Mas, voltando a mãe do aeroporto, ela simplesmente congestinou a movimentação dos passageiros que teriam que passar por este bendito púlpito, por alguns minutos ela foi a principal protagonista, todos os olhares estavam em sua direção, um burburinho ao redor se estabeleceu, e de forma muito emotiva, com uma toalhinha rosa pink para  enchugar as lágrimas nos ombros, desempenhou o seu papel de mãe saudosa do filho amado.  A nora com o neto pequeno ao colo e empurrando o carrinho com as  malas, ficaram em segundo plano.

Num impeto  peculiar de mãe, libera  o espaço, saindo apressada,  segurando o filho pela mão como se ainda fosse um menino, caminha na direção de  uma das cadeiras  ao lado da que eu estava, senta-se,  o coloca  no colo e começa a examiná-lo, apalpando-o, como que conferindo os efeitos do tempo no corpo do filho.

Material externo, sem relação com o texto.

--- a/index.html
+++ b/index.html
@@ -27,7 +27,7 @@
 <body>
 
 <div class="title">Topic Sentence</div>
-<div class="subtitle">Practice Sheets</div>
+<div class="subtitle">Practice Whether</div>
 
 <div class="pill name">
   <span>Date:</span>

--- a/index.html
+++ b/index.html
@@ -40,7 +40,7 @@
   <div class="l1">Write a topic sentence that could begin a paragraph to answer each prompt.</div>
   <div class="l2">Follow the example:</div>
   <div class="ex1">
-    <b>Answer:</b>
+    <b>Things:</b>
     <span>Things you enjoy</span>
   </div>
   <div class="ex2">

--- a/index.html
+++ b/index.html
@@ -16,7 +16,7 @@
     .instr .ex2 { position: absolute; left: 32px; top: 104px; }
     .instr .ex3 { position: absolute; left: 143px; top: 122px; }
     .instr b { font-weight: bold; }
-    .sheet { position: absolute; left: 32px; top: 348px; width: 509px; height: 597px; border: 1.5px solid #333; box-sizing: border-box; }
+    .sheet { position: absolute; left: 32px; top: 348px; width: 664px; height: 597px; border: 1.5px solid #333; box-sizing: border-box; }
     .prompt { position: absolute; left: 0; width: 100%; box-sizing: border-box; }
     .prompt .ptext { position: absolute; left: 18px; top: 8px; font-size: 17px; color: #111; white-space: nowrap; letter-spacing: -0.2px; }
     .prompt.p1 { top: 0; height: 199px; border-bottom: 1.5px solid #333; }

Ao mesmo tempo, aos brados cobrava-lhes os setes anos de ausência, o casamento e o nascimento do neto que não participara...,... para enfim  suspirar, como que  em busca de um reordenamento pessoal,  olha-me  com cumplicidade e diz, só falava com ele pela internet, conheci meu netinho pela internet...,  vira-se em direção da nora e da criança, percebendo-as, estende a mão direita tentando tocá-las já sem força e com a voz rouca, balbucia  palavras de receptividade.

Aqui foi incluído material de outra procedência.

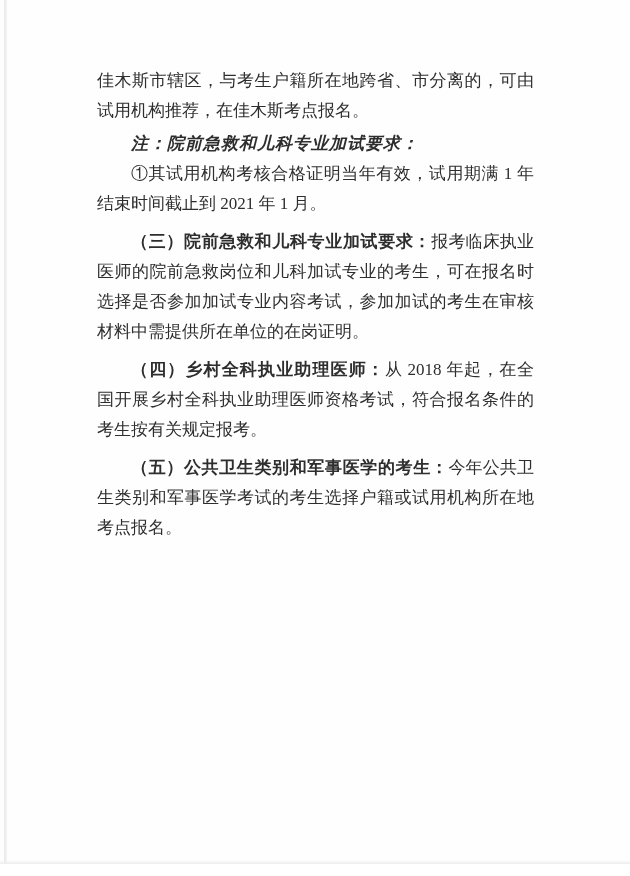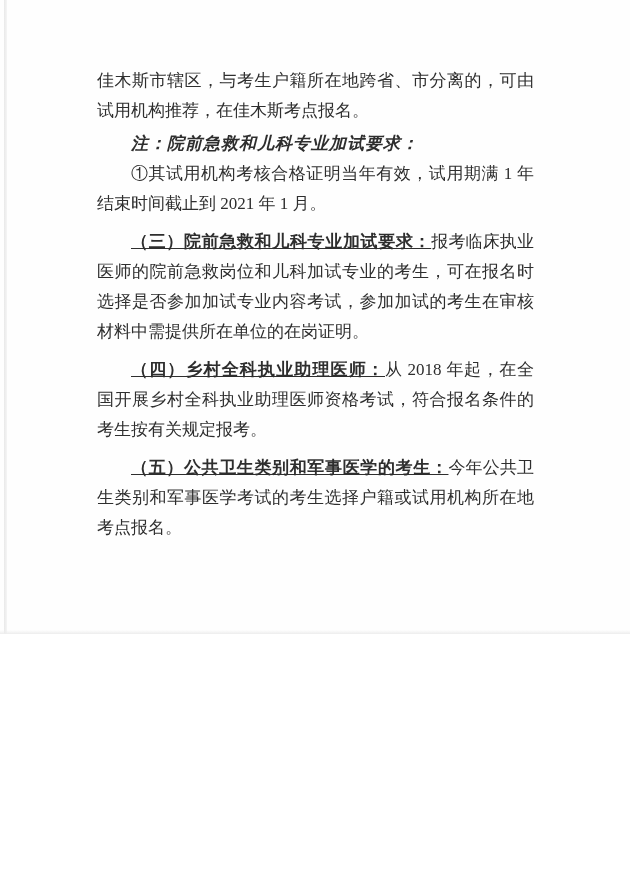--- a/index.html
+++ b/index.html
@@ -10,7 +10,7 @@
   .page {
     position: relative;
     width: 630px;
-    height: 634px;
+    height: 864px;
     background: #fefefe;
     overflow: hidden;
     font-family: "Liberation Serif", "DejaVu Serif", serif;

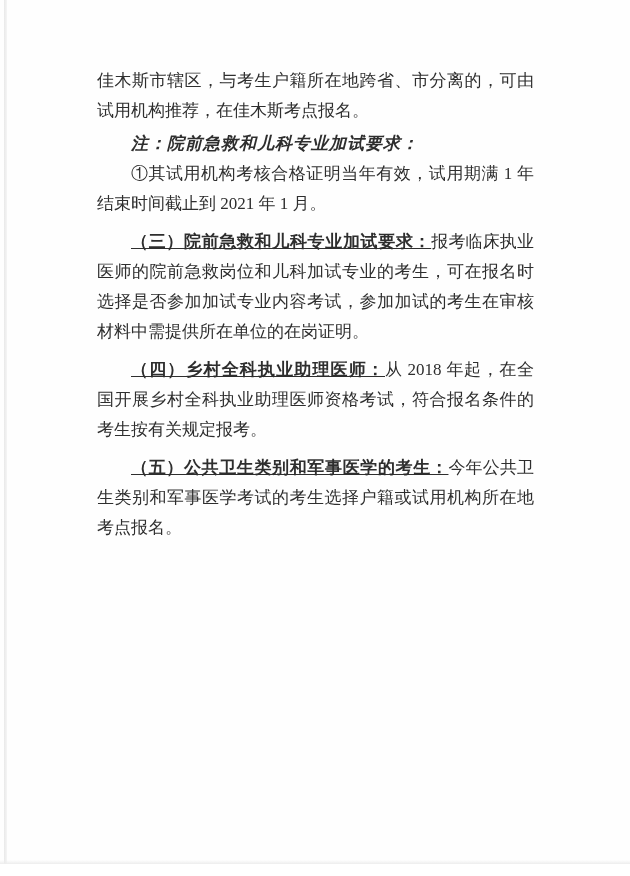--- a/index.html
+++ b/index.html
@@ -63,7 +63,6 @@
   .sec-head {
     font-weight: bold;
     letter-spacing: 0.5px;
-    text-decoration: underline;
   }
 </style>
 </head>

O filho, coitado, assustado tenta se desvencilhar do colo da mamãe, vermelho tal qual a camisa que vestia, murmura algumas  palavras de conforto, querendo recompor-se e fugir daquela situação regredida, diante dos  olhos  de quem  a tudo assistia. Aos poucos foram se acalmando,  reassumindo  os seus lugares de contenção,  pegaram as malas  e dirigiram-se para a porta de saida do aeroporto. Eu continuei sentada,  numa postura  reflexiva dessas coisas de mãe, que só  mãe faz!  Não mais  esperando somente, um vôo que se atrasara.